● TASK DESCRIPTION: Your output should be the lines below from the one holding "text-align: center ->" through the one holding "margin-top: none ->", transcribed exactly, with no pictures.

User interface change data:
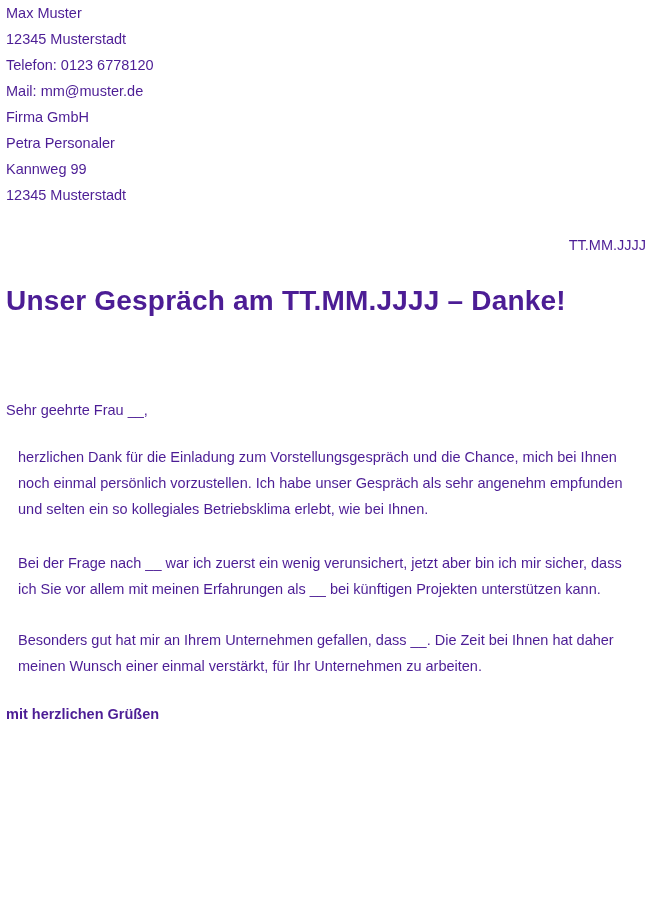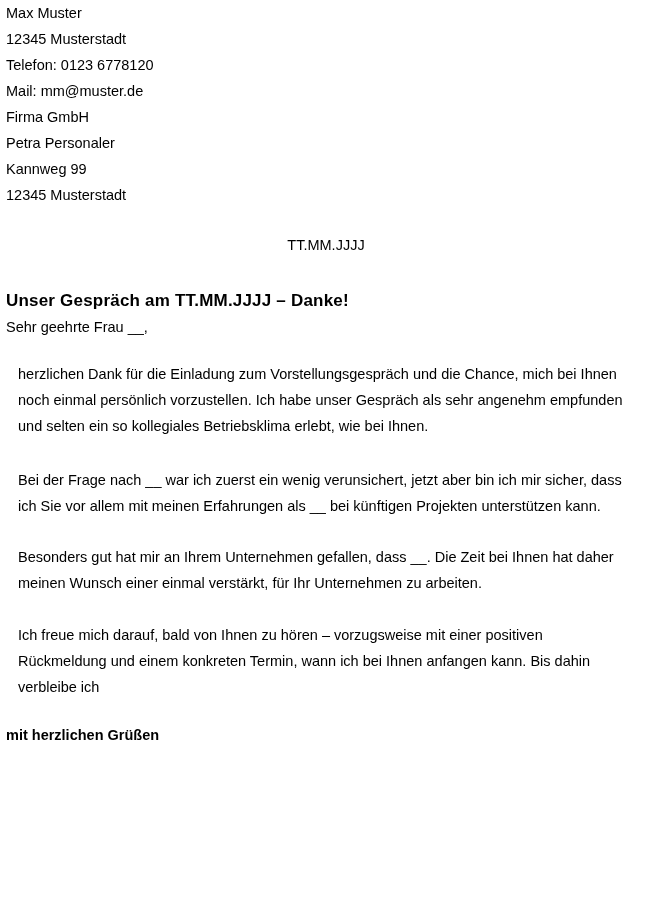"Max Muster" .page { color: #000000 -> #4c1d95 }
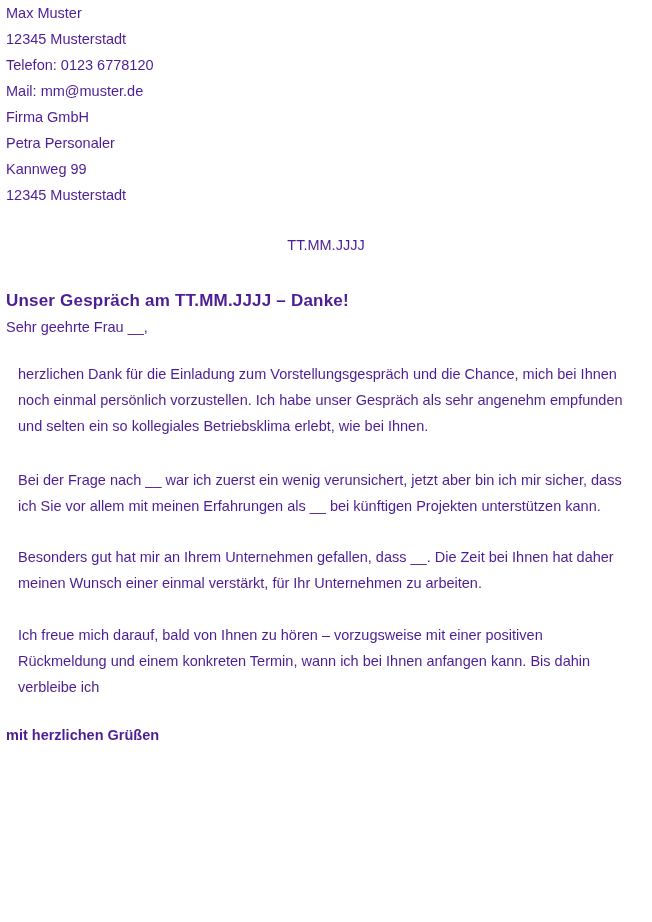"TT.MM.JJJJ" .date-line { text-align: center -> right }
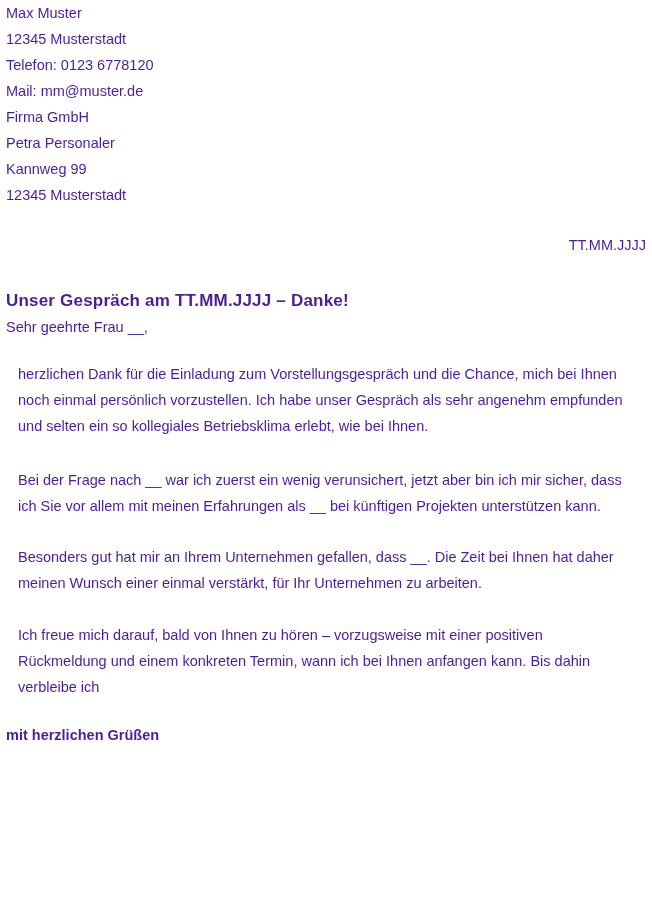"Unser Gespräch am TT.MM.JJJJ –" .subject { font-size: 17px -> 28px }
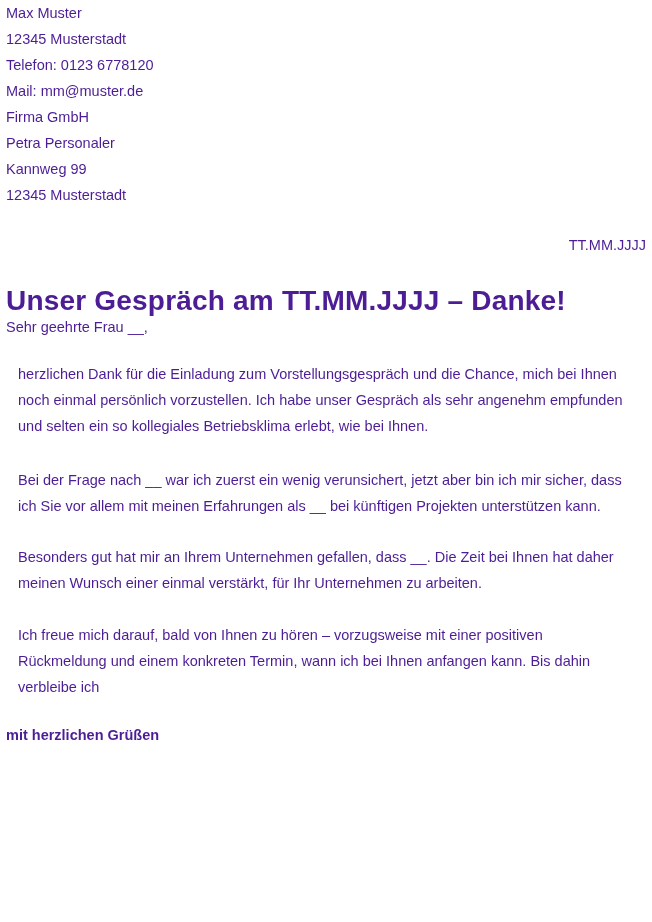"Sehr geehrte Frau __," .salutation { margin-top: none -> 83px }
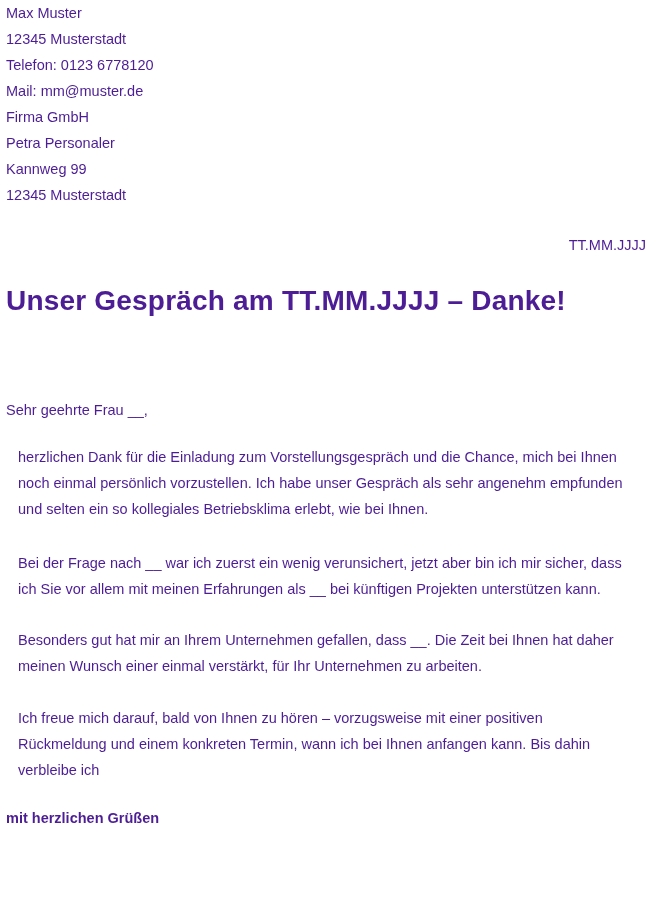"Ich freue mich darauf, bald" p.para { html: <p>Ich freue mich darauf, bald von Ihnen zu hören – vorzugsweise mit einer positiven Rückmeldung und einem konkreten Termin, wann ich bei Ihnen anfangen kann. Bis dahin verbleibe ich</p> -> none }
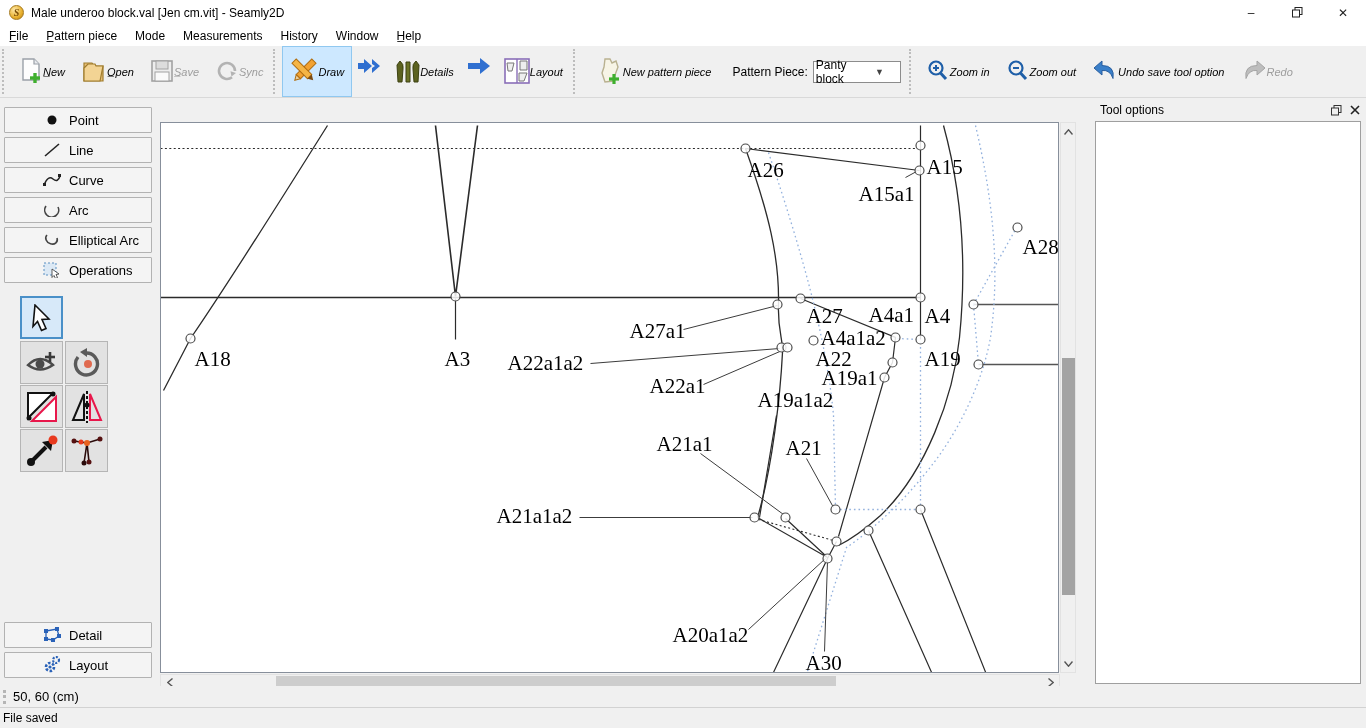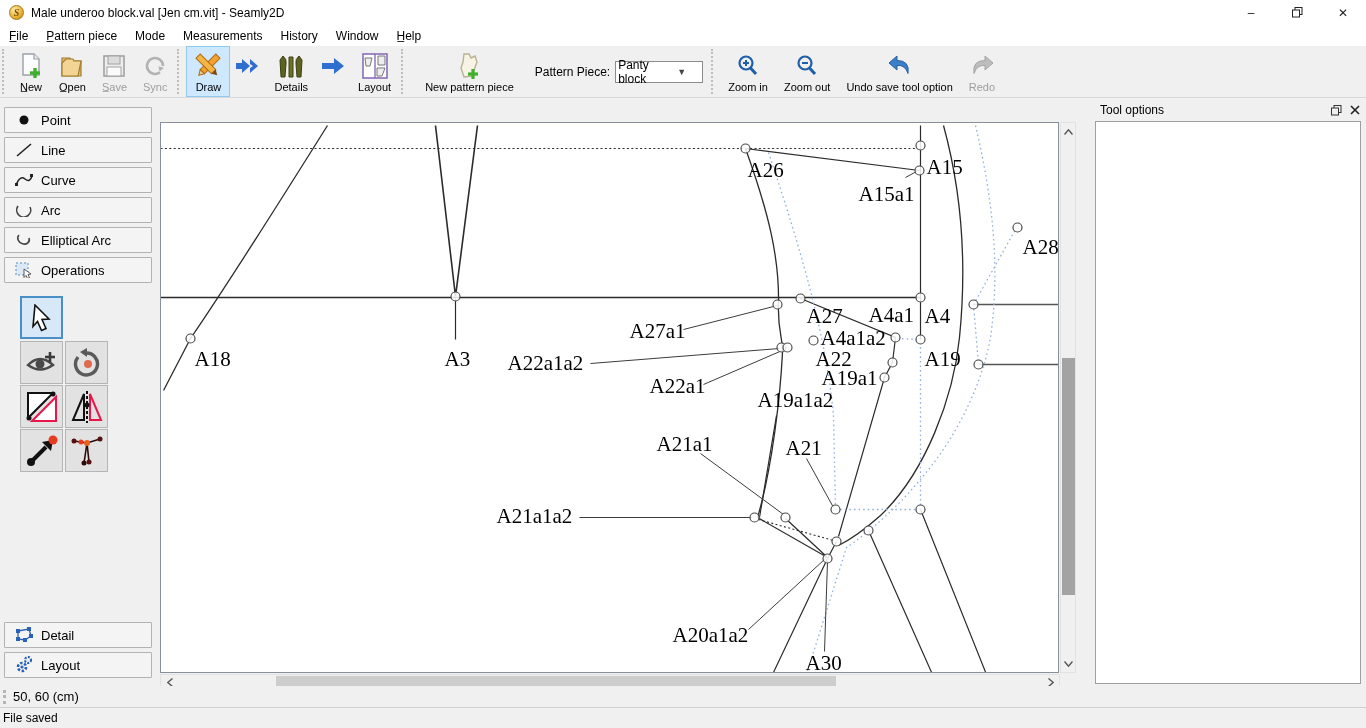"N̲ew" .tb-btn { flex-direction: column -> row; font-style: none -> italic }
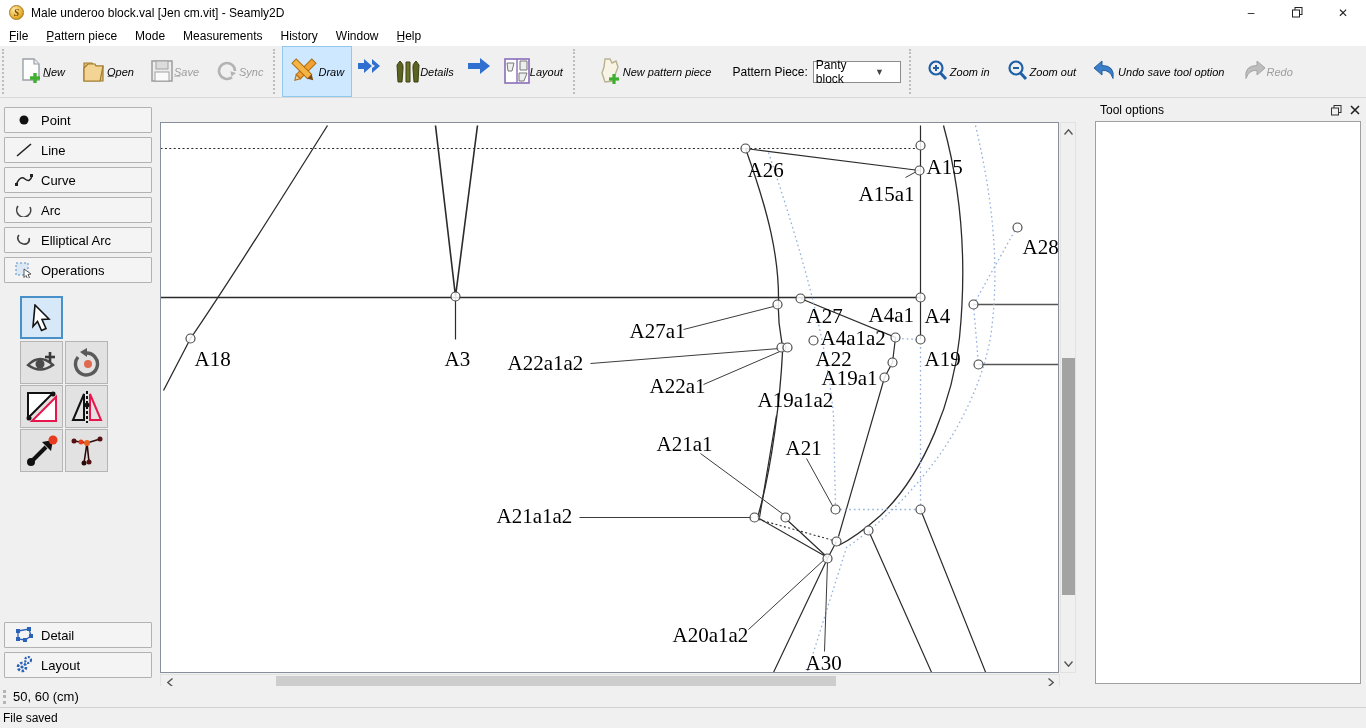"Point" .cat-btn { padding-left: none -> 28px }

● ANSWER SPACE:
"TT.MM.JJJJ" .date-line { text-align: center -> right }
"Unser Gespräch am TT.MM.JJJJ –" .subject { font-size: 17px -> 28px }
"Sehr geehrte Frau __," .salutation { margin-top: none -> 83px }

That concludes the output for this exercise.